In his recent article in Slate, historian David Greenberg shows a fundamental failure to understand the current situation in the Republican Party, taking the common viewpoint of many on the left that defectors like Arlen Specter have been driven from the Republican Party because of an intolerance of liberalism in the GOP. That interpretation may appeal to Democrats who want to portray Republicans as intolerant and dominated by the religious right, or who are still afflicted with Bush Derangement Syndrome, but it is a simplistic dismissal of Specter's own failures which led to his loss of support within the party and displays a profound ignorance of where the GOP is now and where it is going.

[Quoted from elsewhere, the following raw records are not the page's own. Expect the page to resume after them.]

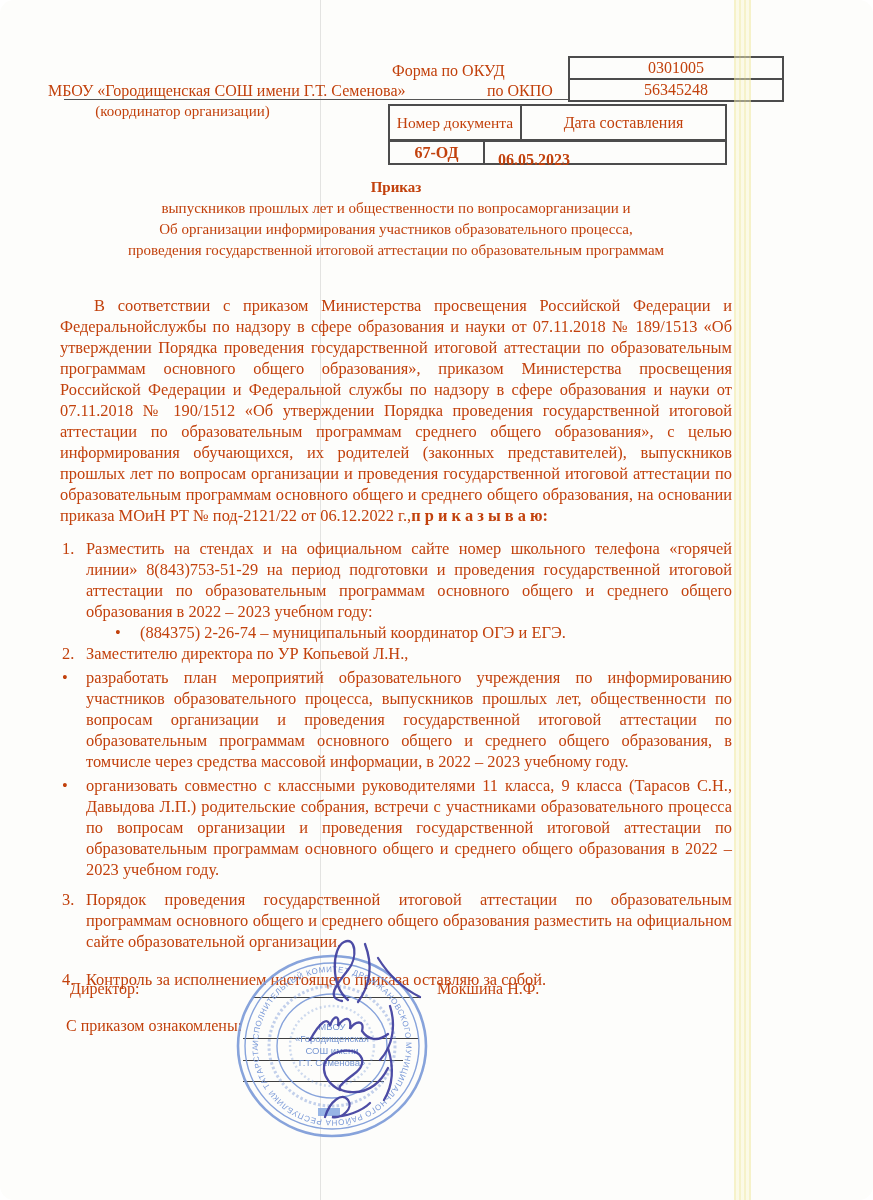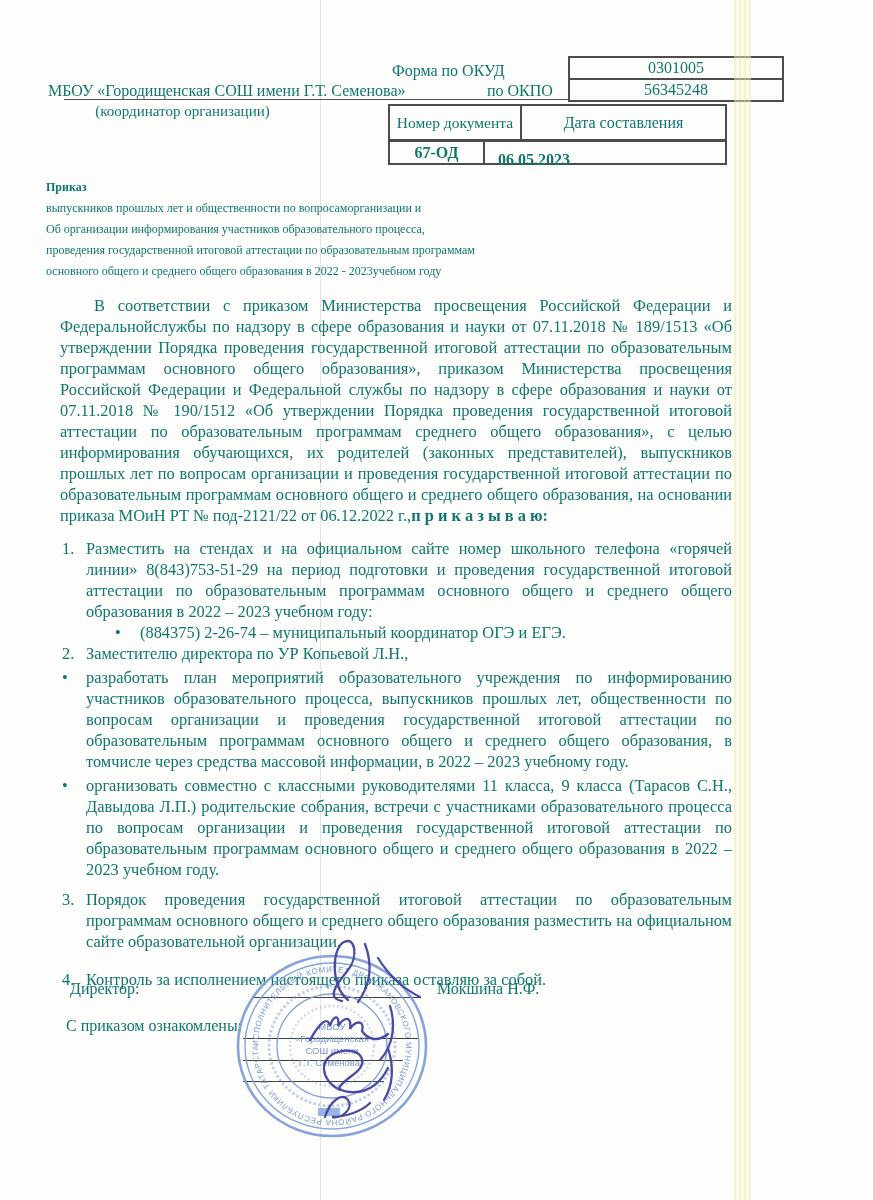"Форма по ОКУД" .page { color: #0f766e -> #c2410c }
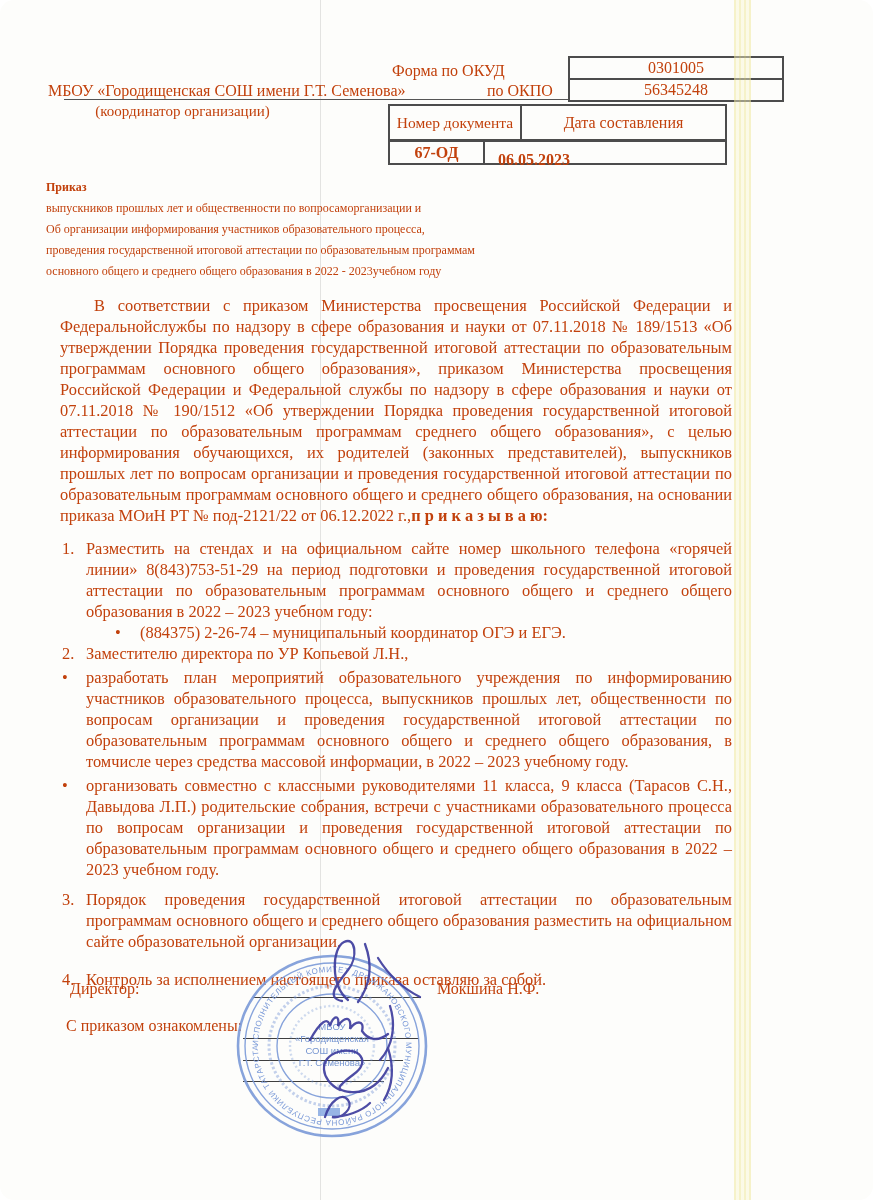"Приказ" .title-wrap { font-size: 12px -> 15px; text-align: none -> center }
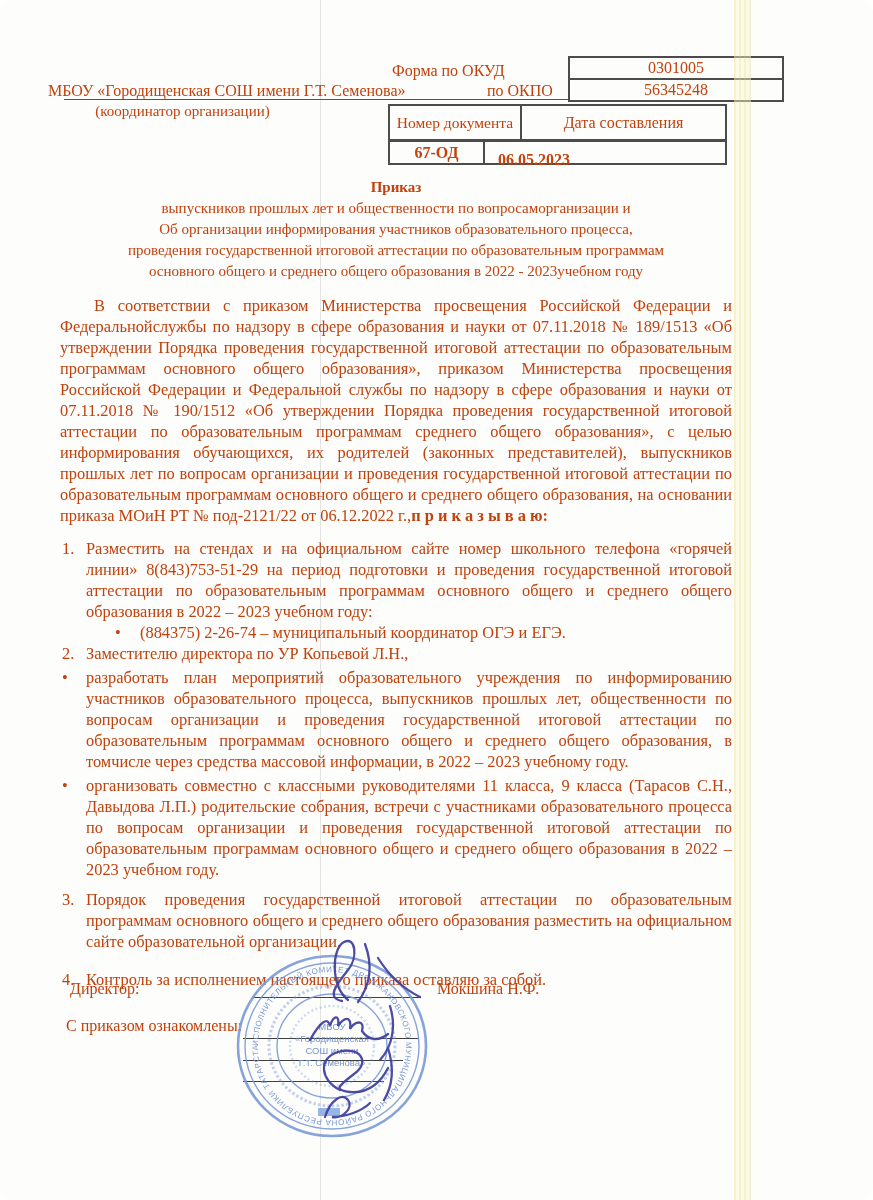"основного общего и среднего общего" div { html: <div>основного общего и среднего общего образования в 2022 - 2023учебном году</div> -> none }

Greenberg does not understand the changes which are going on inside the Republican Party that made Specter increasingly incompatible, nor does he understand that hostility to Specter had very little to do with his rather flaccid liberalism and everything to do with his failure to adhere to any of the values which any of the still-diverse constituencies within the GOP believe in. What has turned other Republicans against Specter, and led to support for a primary challenge against him, is not his support for the arts or other "liberal" causes. It is his unwillingness to stand firm on fundamental Republican principles of smaller government and protection of individual liberty.

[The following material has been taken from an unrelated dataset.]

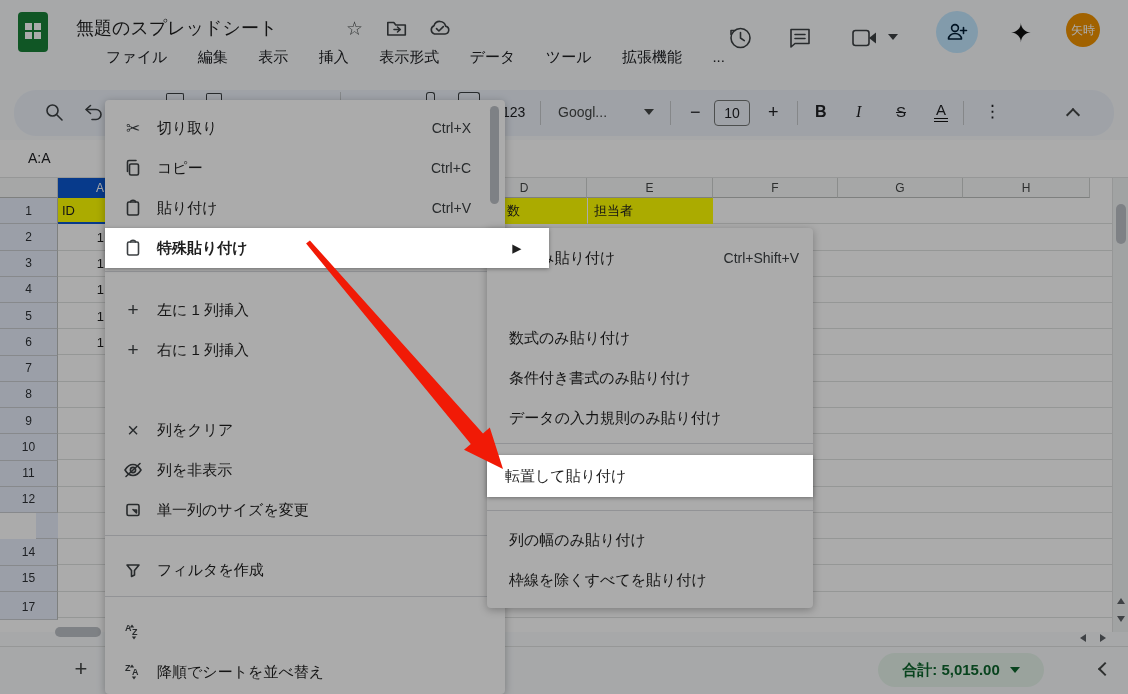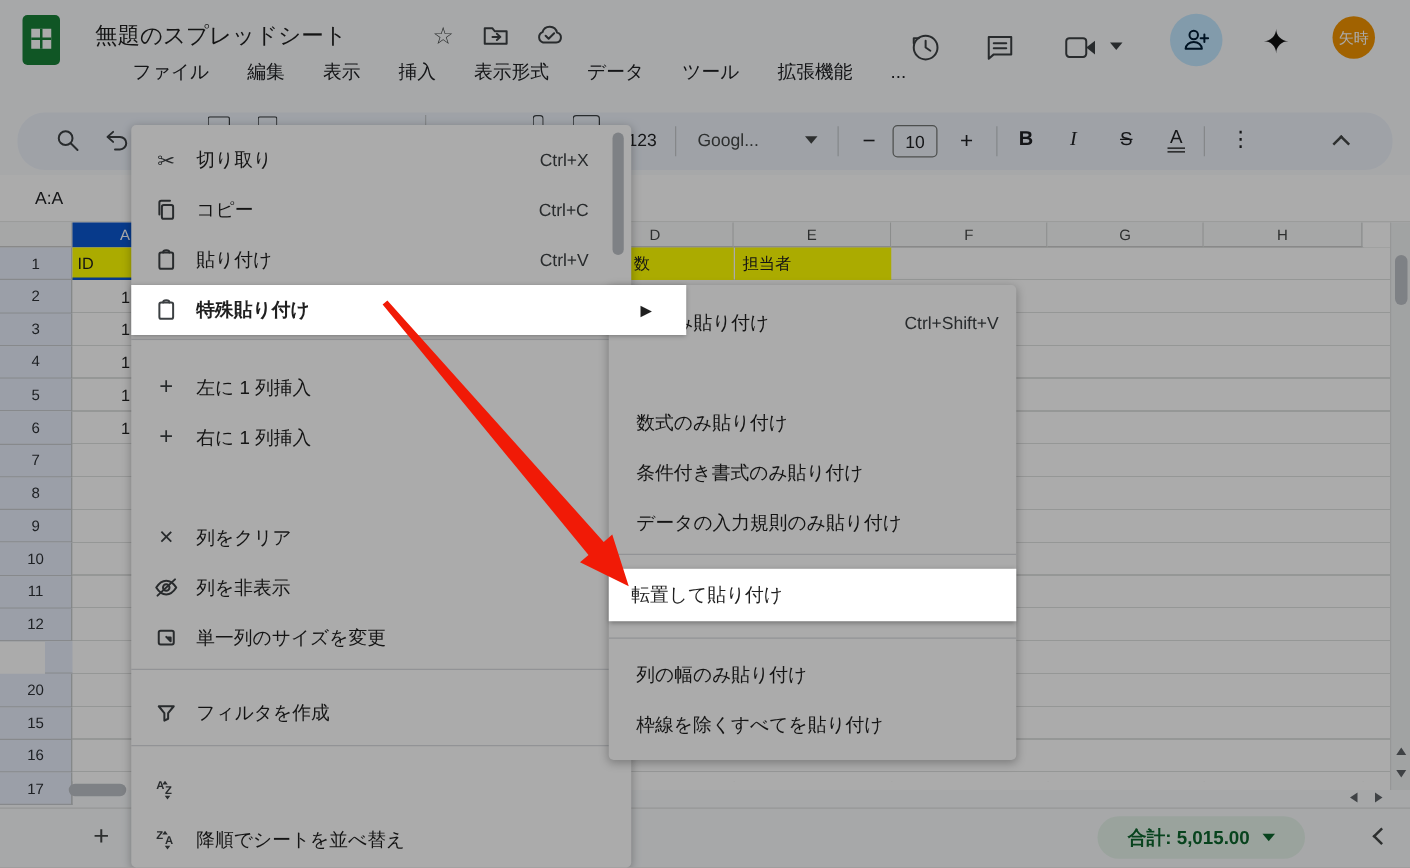"20" div.rowhead { text: 20 -> 14 }
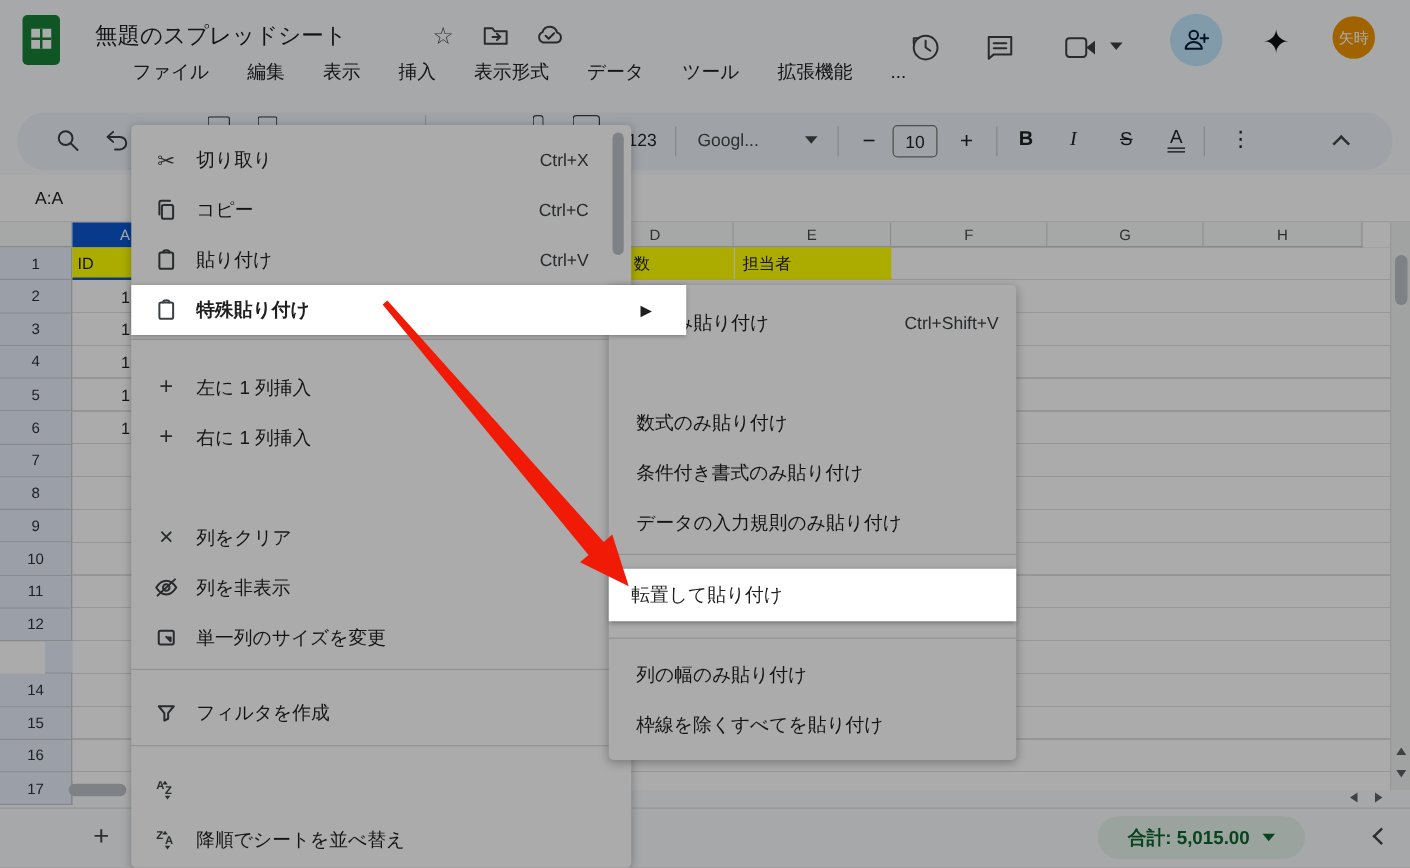"17" div.rowhead { top: 440px -> 416px }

The GOP can be tolerant of someone who is somewhat socially liberal if they remain fiscally responsible. The problem with Specter is that while he was forgivably liberal on some social issues, he was unforgivably unreliable on issues of spending and responsible government. You can be a Republican and be a little bit socially liberal, and sadly you can be a Republican and get away with a bit of excess spending, but in the post-Bush environment you absolutely cannot remain a Republican and do both.
Critics on the left, like Greenberg, are misled by their outsider's view of the situation in the GOP. They keep on attacking the GOP as if it was the party of George W. Bush, but it hasn't been his party in a long time – if it ever was. They want to transfer blame for all of Bush's bad policies to the GOP as it now exists, choosing not to understand that most of the party only went along with him reluctantly in the first place and that the Bush’s failures and the Democrat win in 2008 have empowered elements within the party which have a very different agenda.
What Greenberg and others don't understand is the level of anger with Bush within the GOP and how widespread the desire to remake the party is. Bush's failures are why Obama is in the White House and Republicans are in the minority. Do you think Republicans like being out of power? Do you think they appreciate Bush for putting them there? Do you think those who survived this long don't realize their future survival depends on them being as un-Bush as humanly possible?
Specter sees this new environment and knows it is not going to be as tolerant of those who place politics above principle. His answer is to move to the Democratic Party, which is acting more like Bush and his politics of expediency every day. More principled Republicans realize it's time to institute reforms and move back to a more principled version of the party with a clear message that emphasizes broad policy differences with the Democrats on basics like taxes, spending, and personal liberty, rather than pandering to special interests, which went on under Bush, and which the Democrats have enshrined in their agenda.